Men wrote and edited most previous science fiction fanzines, which typically published articles reporting on trips to conventions, and reviews of books and other fanzines. A scholar later stated that "One thing you almost never find in a science fiction fanzine is science fiction. Rather ... fanzines were the social glue that created a community out of a worldwide scattering of readers." Women published most media fanzines, which by contrast also included fan fiction. By doing so, they "fill the need of a mostly female audience for fictional narratives that expand the boundary of the official source products offered on the television and movie screen."[4] In addition to long and short stories, as well as poetry, many media fanzines included illustrated stories, as well as stand alone art, often featuring portraits of the show or film's principal characters. The art could range from simple sketches, to reproductions of large elaborate works painted in oil or acrylic, though most are created in ink.
In the late 1970s, fiction that included a sexual relationship between two of the male characters of the media source (first Kirk/Spock, then later Starsky/Hutch, Napoleon/Illya, and many others) started to appear in zines.[citation needed] This became known as slash from the '/' mark used in adzines to differentiate a K&S story (which would have been a Kirk and Spock friendship story) from a K/S story, which would have been one with a romantic or sexual bent between the characters.[citation needed] Slash zines eventually became their own sub-sub-genre; in many fandoms you rarely saw slash and non-slash stories appear in the same zines.[citation needed] By 2000, when web publishing of stories became more popular than zine publishing, thousands of media fanzines had been published;[5] over 500 of them were k/s zines.[5]
Another popular franchise for fanzines was the "Star Wars" saga. By the time the film "The Empire Strikes Back" was released in 1980 Star Wars fanzines had surpassed Star Trek zines in sales[citation needed]. An unfortunate episode in fanzine history occurred in 1981 when Star Wars director George Lucas threatened to sue fanzine publishers who distributed zines featuring the Star Wars characters in sexually explicit stories or art.[citation needed]

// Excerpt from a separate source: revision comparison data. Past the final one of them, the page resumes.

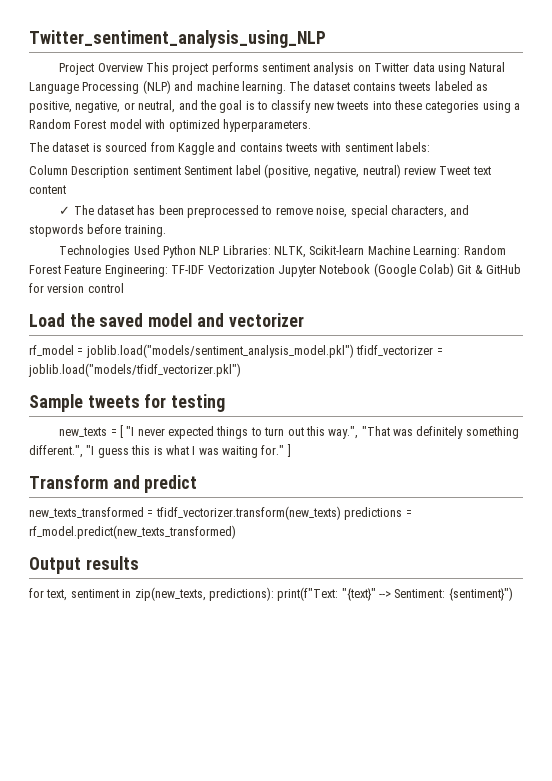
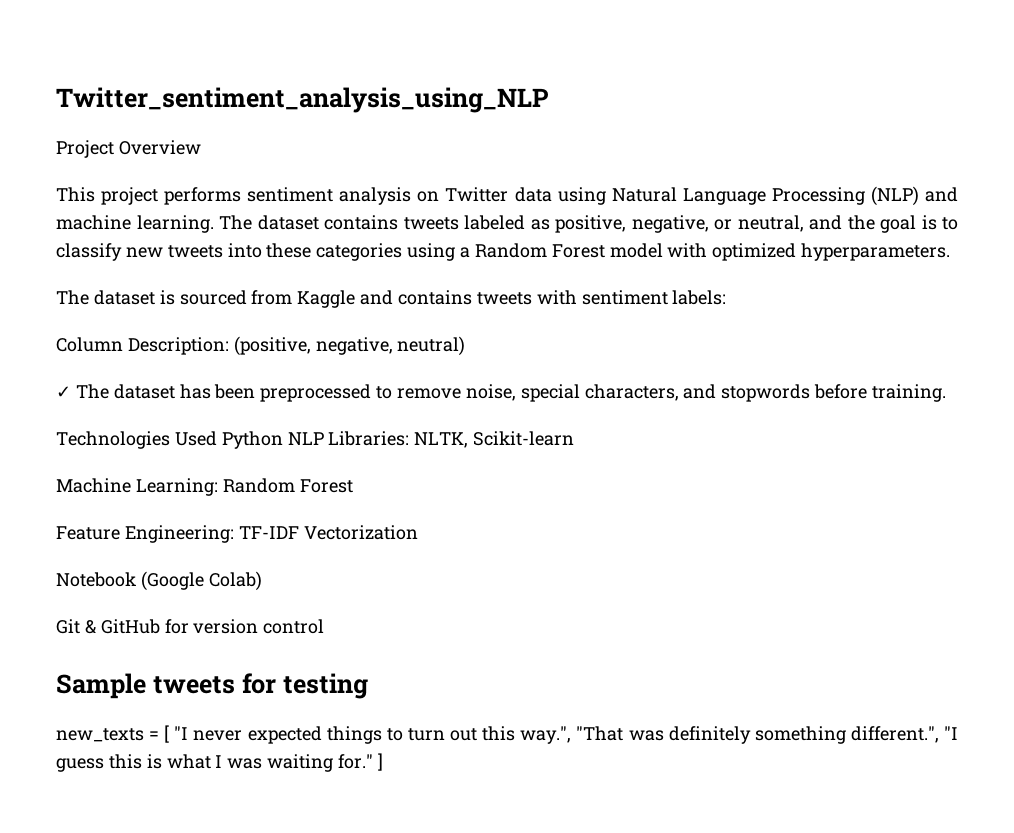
- Project Overview This project performs sentiment analysis on Twitter data using Natural Language Processing (NLP) and machine learning.
+ Project Overview
+ This project performs sentiment analysis on Twitter data using Natural Language Processing (NLP) and machine learning.
- Column Description sentiment Sentiment label (positive, negative, neutral) review Tweet text content
+ Column Description: (positive, negative, neutral)
- Technologies Used Python NLP Libraries: NLTK, Scikit-learn Machine Learning: Random Forest Feature Engineering: TF-IDF Vectorization Jupyter Notebook (Google Colab) Git & GitHub for version control
+ Technologies Used Python NLP Libraries: NLTK, Scikit-learn
+ Machine Learning: Random Forest
+ Feature Engineering: TF-IDF Vectorization
+ Notebook (Google Colab)
+ Git & GitHub for version control
- Load the saved model and vectorizer
- rf_model = joblib.load("models/sentiment_analysis_model.pkl") tfidf_vectorizer = joblib.load("models/tfidf_vectorizer.pkl")
- Transform and predict
- new_texts_transformed = tfidf_vectorizer.transform(new_texts) predictions = rf_model.predict(new_texts_transformed)
- Output results
- for text, sentiment in zip(new_texts, predictions): print(f"Text: "{text}" --> Sentiment: {sentiment}")

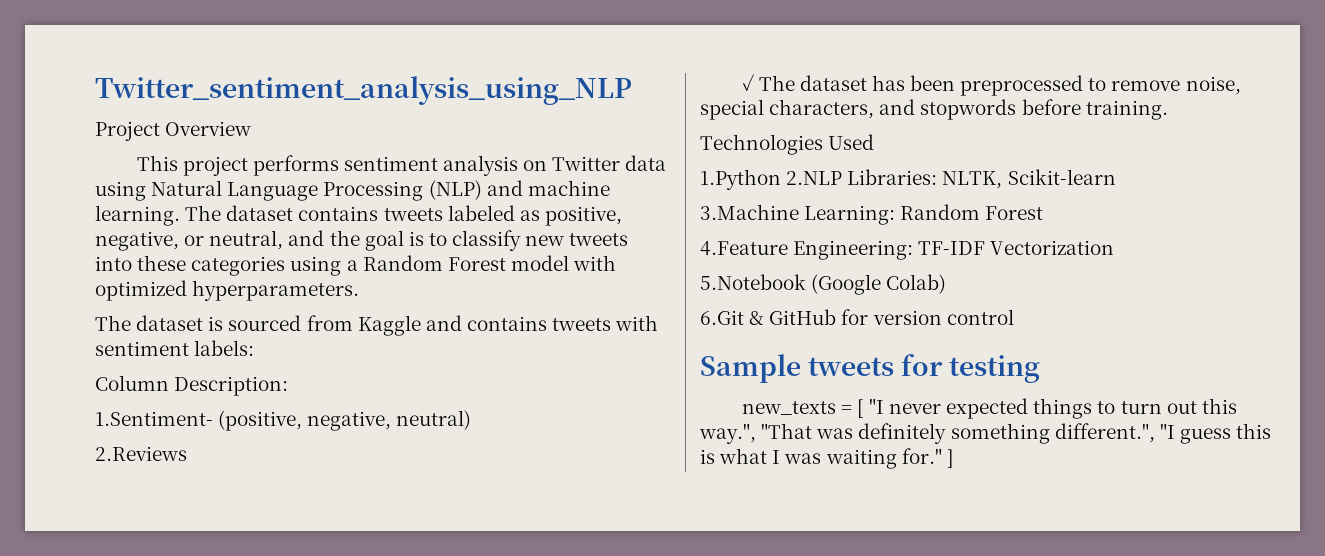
- Column Description: (positive, negative, neutral)
+ Column Description:
+ 1.Sentiment- (positive, negative, neutral)
+ 2.Reviews
- Technologies Used Python NLP Libraries: NLTK, Scikit-learn
+ Technologies Used
+ 1.Python 2.NLP Libraries: NLTK, Scikit-learn
- Machine Learning: Random Forest
+ 3.Machine Learning: Random Forest
- Feature Engineering: TF-IDF Vectorization
+ 4.Feature Engineering: TF-IDF Vectorization
- Notebook (Google Colab)
+ 5.Notebook (Google Colab)
- Git & GitHub for version control
+ 6.Git & GitHub for version control

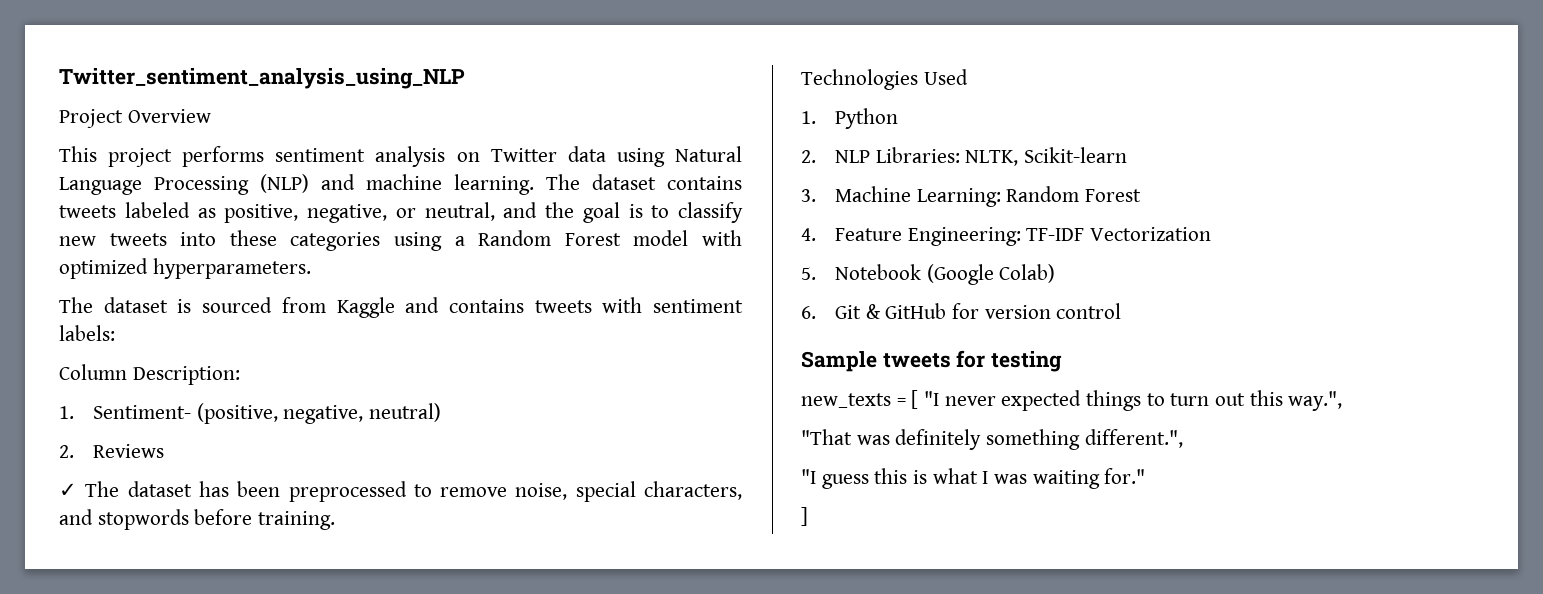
- 1.Sentiment- (positive, negative, neutral)
+ 1. Sentiment- (positive, negative, neutral)
- 2.Reviews
+ 2. Reviews
- 1.Python 2.NLP Libraries: NLTK, Scikit-learn
+ 1. Python
+ 2. NLP Libraries: NLTK, Scikit-learn
- 3.Machine Learning: Random Forest
+ 3. Machine Learning: Random Forest
- 4.Feature Engineering: TF-IDF Vectorization
+ 4. Feature Engineering: TF-IDF Vectorization
- 5.Notebook (Google Colab)
+ 5. Notebook (Google Colab)
- 6.Git & GitHub for version control
+ 6. Git & GitHub for version control
- new_texts = [ "I never expected things to turn out this way.", "That was definitely something different.", "I guess this is what I was waiting for." ]
+ new_texts = [ "I never expected things to turn out this way.",
+ "That was definitely something different.",
+ "I guess this is what I was waiting for."
+ ]

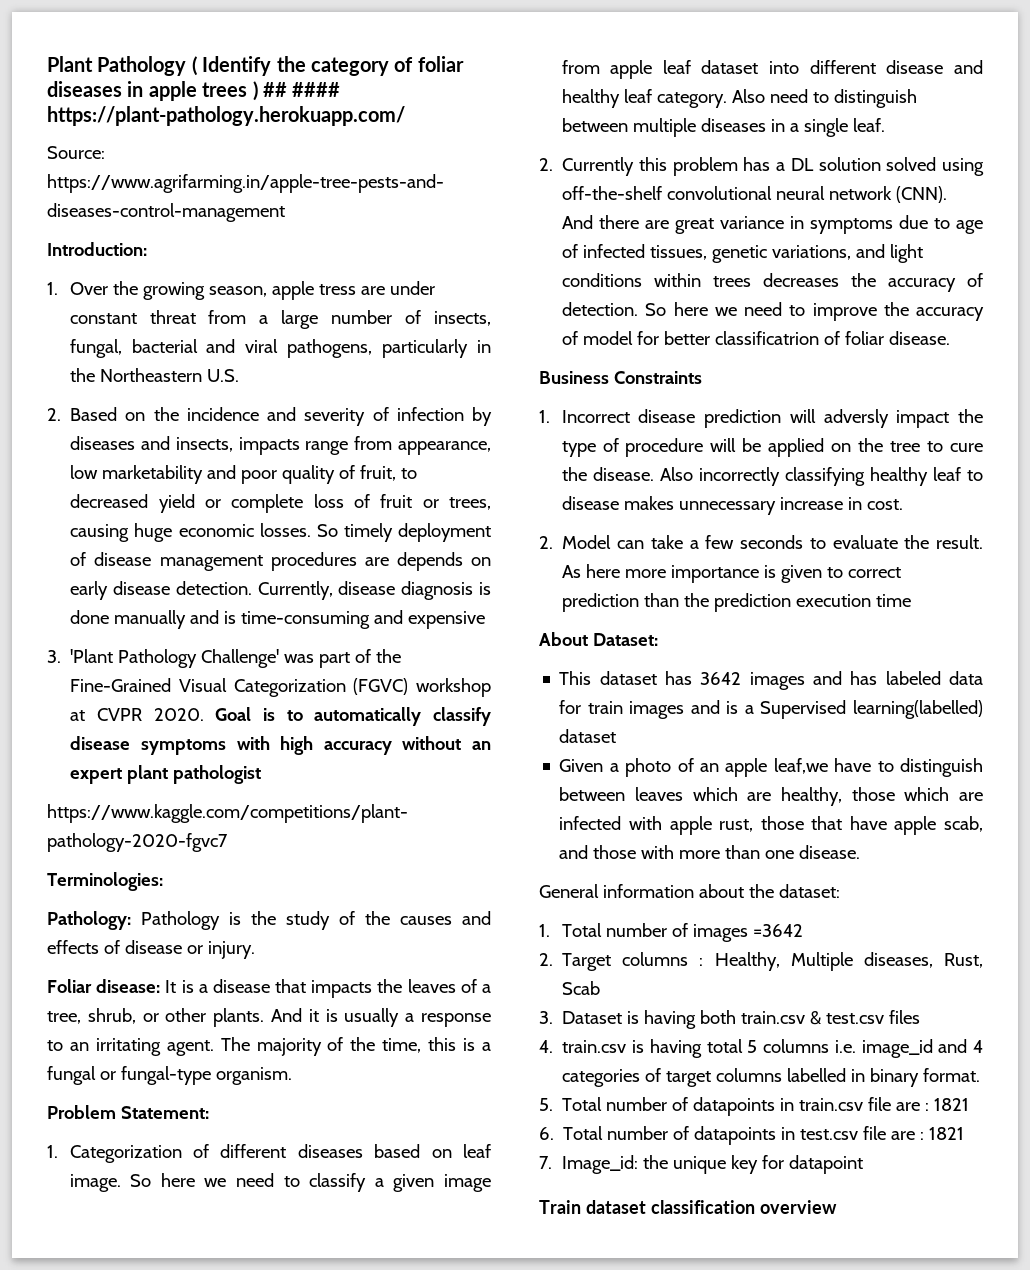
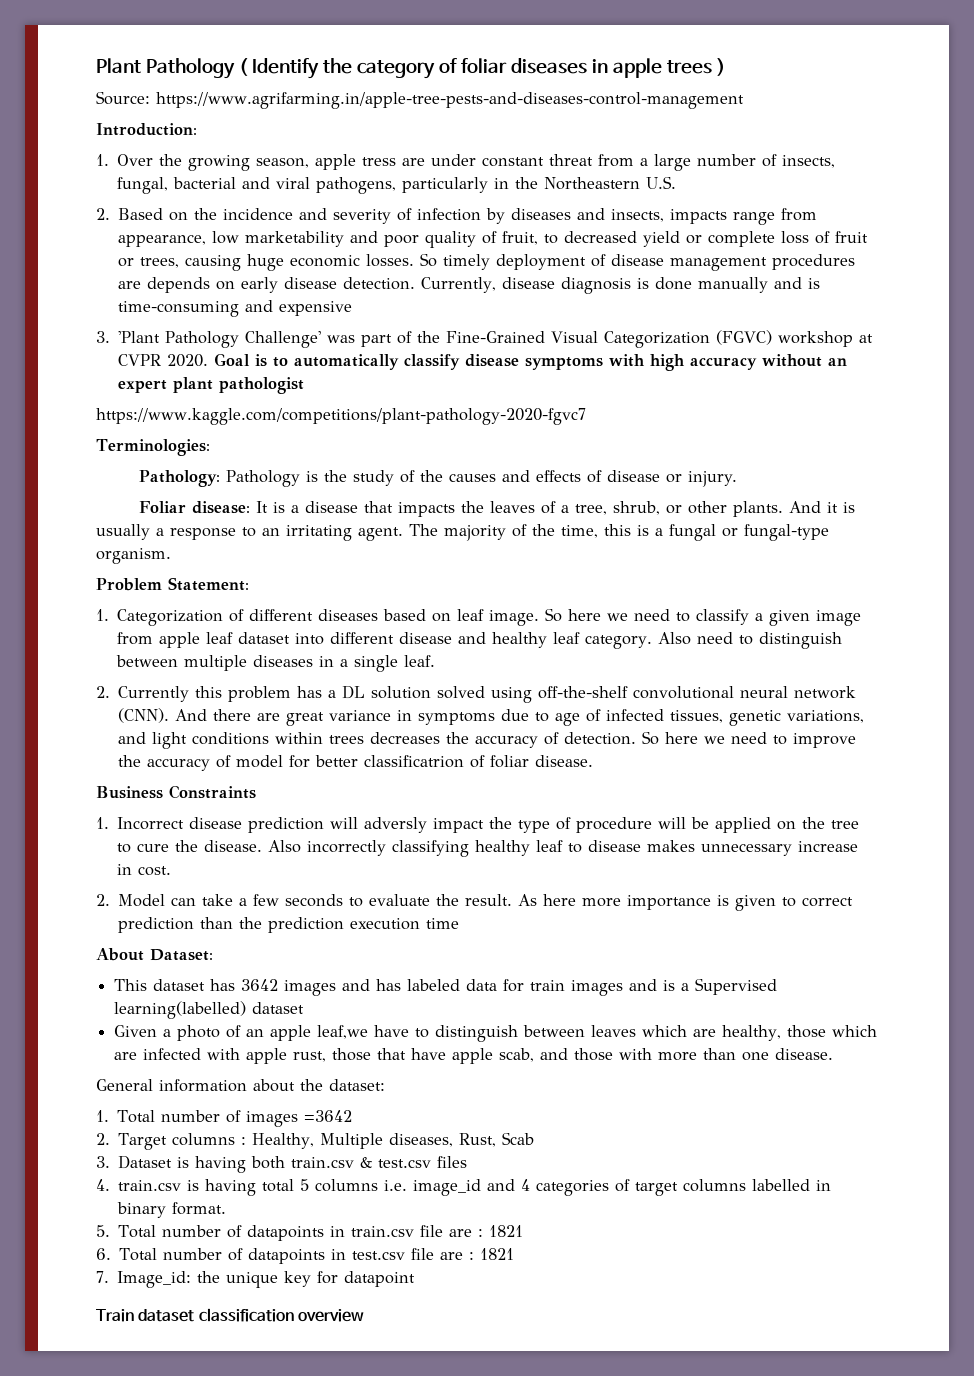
- Plant Pathology ( Identify the category of foliar diseases in apple trees ) ## #### https://plant-pathology.herokuapp.com/
+ Plant Pathology ( Identify the category of foliar diseases in apple trees )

Comics were mentioned and discussed as early as the late 1930s in the fanzines of science fiction fandom. Famously, the first version of Superman (a bald-headed villain) appeared in the third issue of Jerry Siegel and Joe Shuster's 1933 fanzine Science Fiction. Malcolm Willits and Jim Bradley started The Comic Collector's News, the first comics fanzine, in October, 1947. By 1952, Ted White had mimeographed a four-page pamphlet about Superman, and James Taurasi issued the short-lived Fantasy Comics. In 1953, Bhob Stewart published The EC Fan Bulletin, which launched EC fandom of imitative EC fanzines. A few months later, Stewart, White and Larry Stark produced Potrzebie, planned as a literary journal of critical commentary about EC by Stark. Among the wave of EC fanzines that followed, the best-known was Ron Parker's Hoo-Hah!. After that came fanzines by the followers of Harvey Kurtzman's Mad, Trump and Humbug. Publishers of these included future underground comics stars like Jay Lynch and Robert Crumb.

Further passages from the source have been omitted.